Philip Dacey  
   
 
       
       

Letter to Thomas McGrath

I

Robert Bly asked the dead sparrow in his hand
to forgive him for all the hours spent
listening to the radio. Tom, I ask you to forgive me
for all the hours I did not hold your work in my hands.

In 1970 I even betrayed you.
Charged with the task--privilege--of taking the reins
of your returning Crazy Horse
and fresh out of Iowa's writing mill,
I put into that stallion's feedbag the dope of mainstream careerism
and drugged the madness out of him, corporatized
his heroic body.
Mussolini: "Fascism should have been called 'corporatism.'"
Forgive me for that, too.

You said Cal (not Lowell, oh not Lowell) the farmhand
led you to the light but you were too young to enter.
Whenever our paths crossed in Minnesota,
I was too young (culpably so) to enter your light.
Now I miss the conversations we didn't have.

I would have told you of my Irish grandfathers,
the one killed young by his coalmine work
in Southern Illinois in 1900, the other at the same time
excoriating in verse the English in New York's Irish Times.
You, a master curser, boiler of language
over the flame of anger till the pot jumps off the stove,
its scalding syllables flying in all directions,
and believer with Mohammed Dib that
"Nothing is more a sacrament than a curse,"
would have cursed all oppressors everywhere.

And I would have asked about your working on the docks
in Manhattan's Chelsea district, the year I was born.
I went there yesterday to look for your ghost studying
the cries of flying gulls,
but found only the Chelsea Piers, a sports
and entertainment mall.
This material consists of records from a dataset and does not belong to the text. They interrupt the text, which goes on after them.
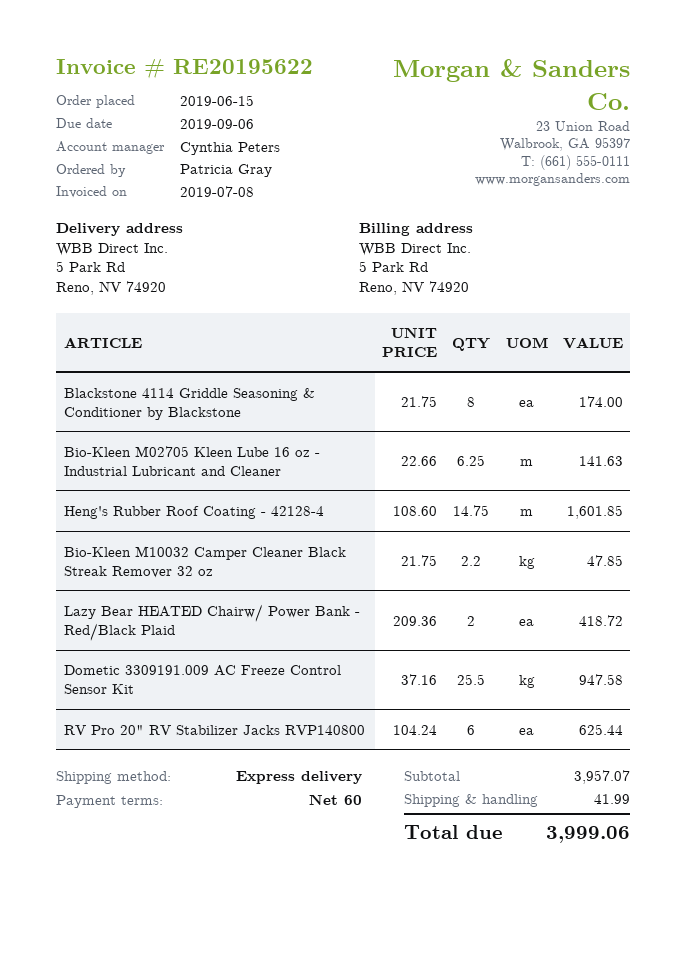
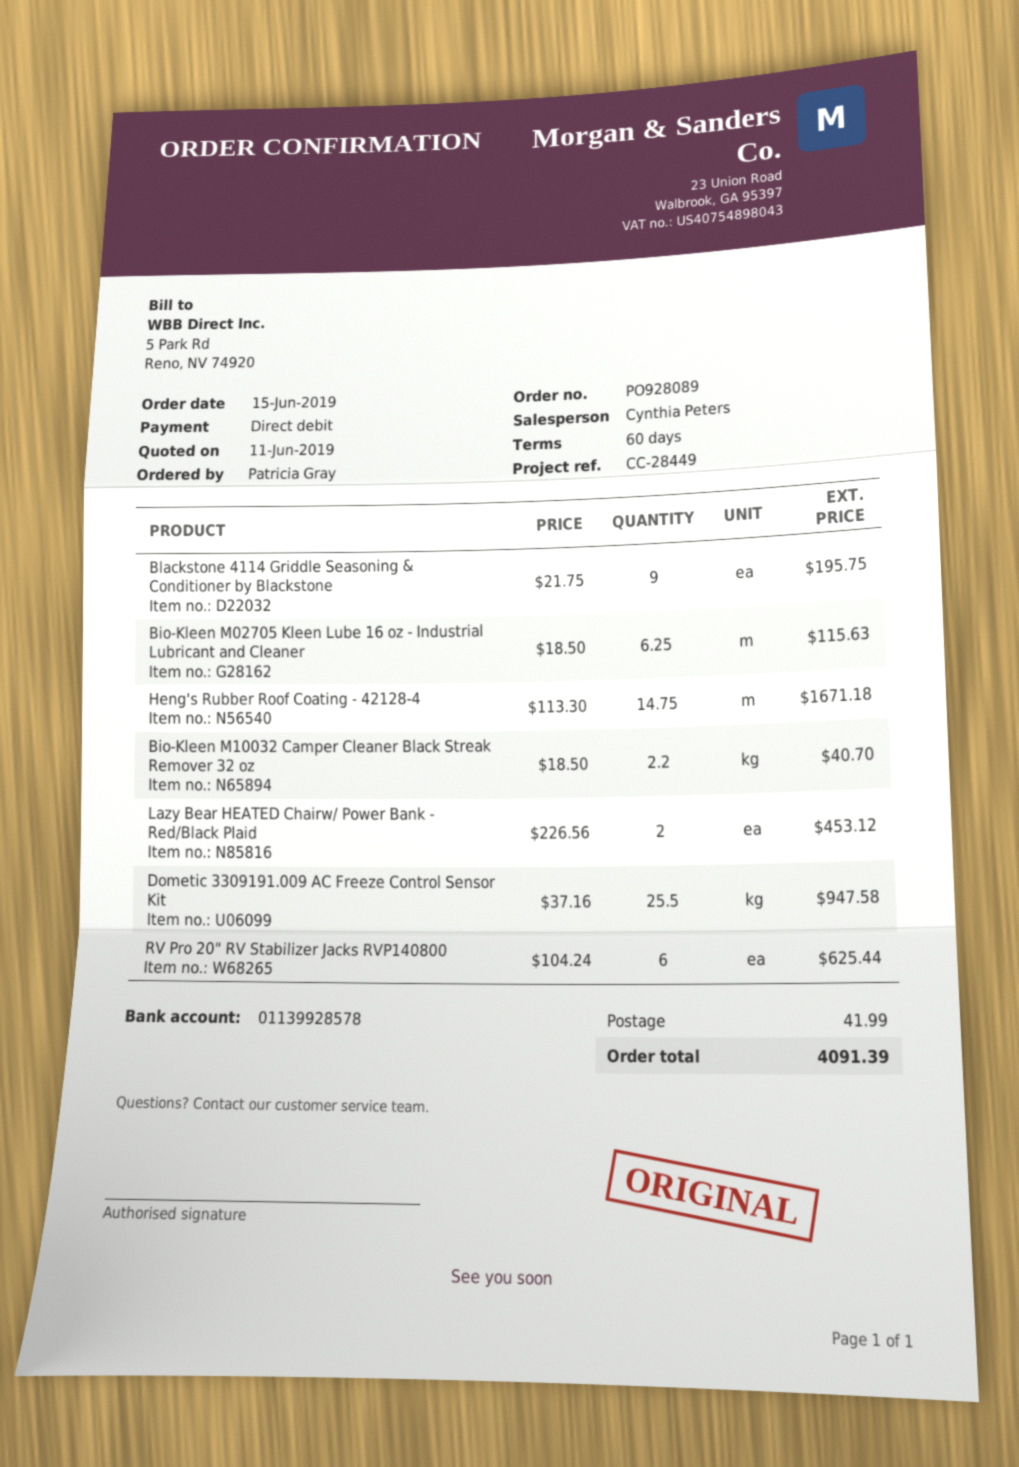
Blackstone 4114 Griddle Seasoning & Conditioner by Blackstone: 8 x 21.75 = 174.00 -> 9 x 21.75 = 195.75
Bio-Kleen M02705 Kleen Lube 16 oz - Industrial Lubricant and Cleaner: 6.25 x 22.66 = 141.63 -> 6.25 x 18.50 = 115.63
Heng's Rubber Roof Coating - 42128-4: 14.75 x 108.60 = 1601.85 -> 14.75 x 113.30 = 1671.18
Bio-Kleen M10032 Camper Cleaner Black Streak Remover 32 oz: 2.2 x 21.75 = 47.85 -> 2.2 x 18.50 = 40.70
Lazy Bear HEATED Chairw/ Power Bank - Red/Black Plaid: 2 x 209.36 = 418.72 -> 2 x 226.56 = 453.12
total: 3999.06 -> 4091.39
You would not be surprised,
you who no less than Lorca
breathed fire on New York,
he there ten years before you: I want your ghosts
to meet on a bench in Washington Square Park
and passersby to see tiny flame-flakes
where your words dart back and forth between you,
neither Spanish nor English but the language of healing fire.

II

When you sing in high gear,
your X-treme wordmongering and verbal foliation
a form of High Blarney, an aural Book of Kells,
the wind listens and takes notes, reshapes itself
to blow with greater color.

Your six-gun tongue came riding out of the West,
the pain of history's loss translated into
a blazing barrel, an arsenal of waves in the ear.

You were Joycean on a threshing machine, harvesting words.

At the junction of dream and reality,
your Irish gab twisted and turned in the prison
of the barbed world, left elaborate patterns of sound
like star charts on the air.

Tom, your gift as outsider artist
was so great it overflowed its banks
and mapped a continent in searching for the sea.

III

Since "Dakota is everywhere," you are everywhere, too.
When George Bush hides in the White House,
he is hiding from you.

"The Phony War" you wrote of
is ours now, the deaths not phony.
Once again we must
"steam the blood from the dollar bills."

More than thirty years after the war
killed your brother, you were unable to read
"Blues for Jimmy" in public.
You always wrote out of streaming open wounds, like
multiple mouths.

I know your heart burst
deep inside the earth
when Paul Wellstone's plane went down.

And your love for Tomasito
still makes waves crash against the shore.

You promised: "I'll take you, my darlings, over the river
if you open your eyes and slip your foot out of the stone."
It's clear to us all now: you are the Dakotas' Whitman,
the pair of you hand-in-hand
leading us forward on the open road.